O desaparecimento das abelhas tem comprometido produção de frutas como melão, maracujá e melancia, essenciais para a economia agrícola brasileira. Assim, a aprovação do projeto pode se tornar um tiro no pé para muitos produtores rurais, que enfrentariam reduções significativas na produtividade devido à perda de polinizadores e organismos que regulam pragas.

Outro aspecto crítico é a contaminação de águas subterrâneas e solos. Segundo a Empresa Brasileira de Pesquisa Agropecuária (Embrapa), apenas 32% dos agrotóxicos pulverizados atingem as plantas-alvo. O restante se dispersa no ambiente, sendo carregado pelo vento e infiltrando-se no solo e nos lençóis freáticos. A pulverização aérea, comum em larga escala, agrava o problema, exigindo doses maiores para compensar perdas. Estudos indicam que a deriva de pesticidas pode atingir comunidades inteiras, contaminando fontes de água e causando doenças em populações rurais.

A relação entre o uso de agrotóxicos e doenças humanas é amplamente documentada. Pesquisas revisadas por pares associam a exposição prolongada a pesticidas com o aumento de casos de câncer, distúrbios neurológicos e complicações na gestação. Um estudo publicado na renomada revista The Lancet Planetary Health destacou a conexão entre a exposição a pesticidas e o aumento de casos de doença de Parkinson. Além disso, crianças e gestantes expostas a esses químicos apresentam maior incidência de leucemia, linfoma não-Hodgkin e tumores cerebrais.

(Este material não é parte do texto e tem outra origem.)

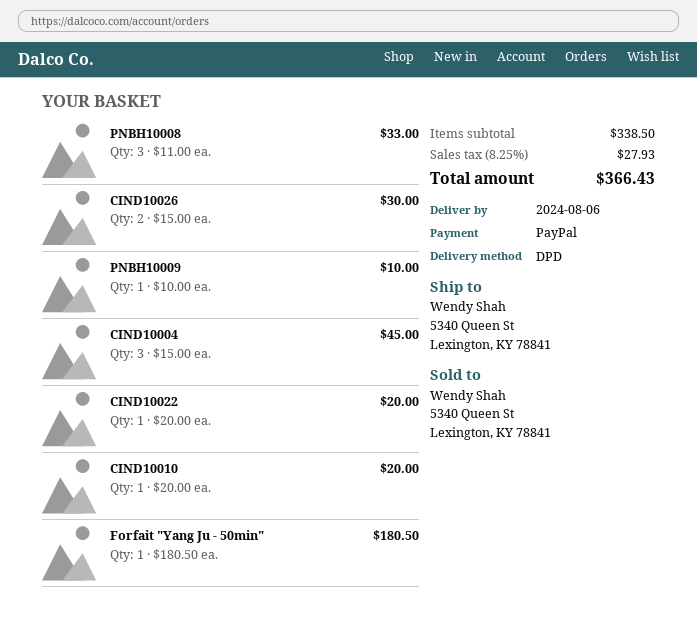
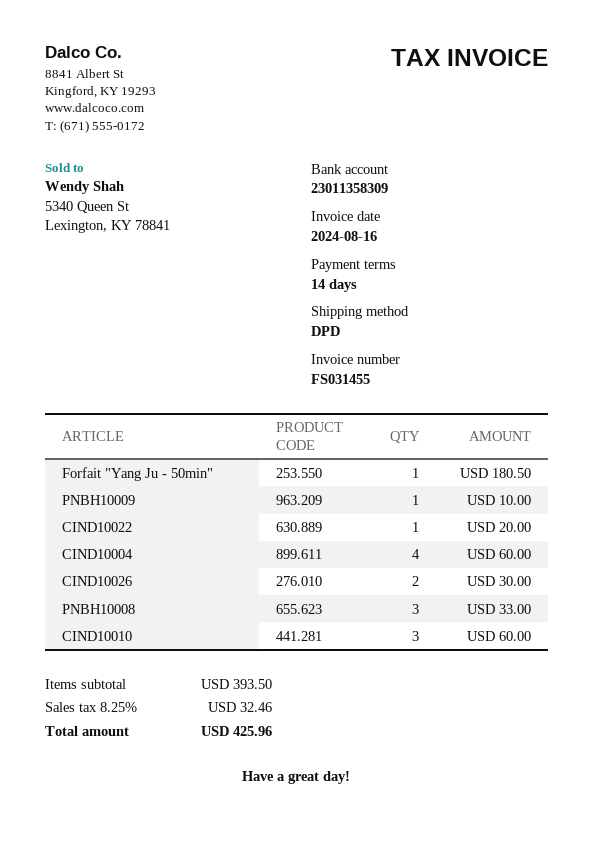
CIND10004: 3 for 45.00 -> 4 for 60.00
CIND10010: 1 for 20.00 -> 3 for 60.00
subtotal: 338.50 -> 393.50
tax: 8.25% = 27.93 -> 8.25% = 32.46
total: 366.43 -> 425.96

Diante dessas evidências, fica claro que a aprovação do PL 1833/2023 pode resultar em um aumento significativo de doenças relacionadas aos agrotóxicos, especialmente nas comunidades rurais e populações adjacentes a áreas rurais, que dependem de fontes de água potencialmente contaminadas. A flexibilização das normas para o uso de pesticidas não apenas coloca em risco o meio ambiente, mas também a economia agrícola e a saúde pública. Portanto, é urgente ampliar a distância mínima para 300 metros entre as áreas de aplicação de agrotóxicos e zonas sensíveis, e não reduzi-la, como propõe o projeto. A manutenção ou redução desses limites pode levar a danos irreversíveis à biodiversidade, à saúde humana e à produção agrícola do estado.

A votação do projeto está marcada para esta quarta-feira, 19 de março. Caso aprovado, as consequências serão devastadoras não apenas para a população de Mato Grosso, mas também para o Brasil e para os países que importam as commodities produzidas no estado. A decisão tomada agora terá repercussões por décadas, afetando gerações futuras e o equilíbrio ambiental dos biomas do estado.

(*) Lucas Ferrante é biólogo, com mestrado e doutorado em Biologia (Ecologia). É o pesquisador brasileiro com o maior número de publicações como primeiro autor nos dois mais prestigiados periódicos científicos do mundo, Science e Nature, conforme dados da plataforma Lattes. Atualmente, atua como pesquisador na Universidade de São Paulo (USP) e na Universidade Federal do Amazonas (Ufam).